** INPUT follows **

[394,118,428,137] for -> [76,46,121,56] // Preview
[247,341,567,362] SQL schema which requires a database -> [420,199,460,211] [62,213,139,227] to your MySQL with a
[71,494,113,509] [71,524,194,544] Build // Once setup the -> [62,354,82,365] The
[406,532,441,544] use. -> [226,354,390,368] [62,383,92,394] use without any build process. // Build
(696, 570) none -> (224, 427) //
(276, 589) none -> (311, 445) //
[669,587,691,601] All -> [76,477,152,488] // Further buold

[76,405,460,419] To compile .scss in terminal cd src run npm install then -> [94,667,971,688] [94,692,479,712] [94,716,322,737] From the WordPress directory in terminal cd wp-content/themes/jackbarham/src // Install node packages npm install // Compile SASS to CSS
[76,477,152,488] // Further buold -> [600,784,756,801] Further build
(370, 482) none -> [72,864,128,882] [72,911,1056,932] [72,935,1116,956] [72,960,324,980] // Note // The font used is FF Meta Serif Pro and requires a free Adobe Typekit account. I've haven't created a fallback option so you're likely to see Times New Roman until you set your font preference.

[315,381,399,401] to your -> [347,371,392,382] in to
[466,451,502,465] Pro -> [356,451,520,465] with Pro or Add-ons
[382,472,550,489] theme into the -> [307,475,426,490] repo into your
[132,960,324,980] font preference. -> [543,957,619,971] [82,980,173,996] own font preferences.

** End of INPUT **

- **THE PROBLEM**
Among the entries above, locate the lines containing "[76,477,152,488] // Further buold ->" and "[382,472,550,489] theme into", and transcribe exactly those two lines and all lines between.

- **ANSWER AREA**
[76,477,152,488] // Further buold -> [600,784,756,801] Further build
(370, 482) none -> [72,864,128,882] [72,911,1056,932] [72,935,1116,956] [72,960,324,980] // Note // The font used is FF Meta Serif Pro and requires a free Adobe Typekit account. I've haven't created a fallback option so you're likely to see Times New Roman until you set your font preference.

[315,381,399,401] to your -> [347,371,392,382] in to
[466,451,502,465] Pro -> [356,451,520,465] with Pro or Add-ons
[382,472,550,489] theme into the -> [307,475,426,490] repo into your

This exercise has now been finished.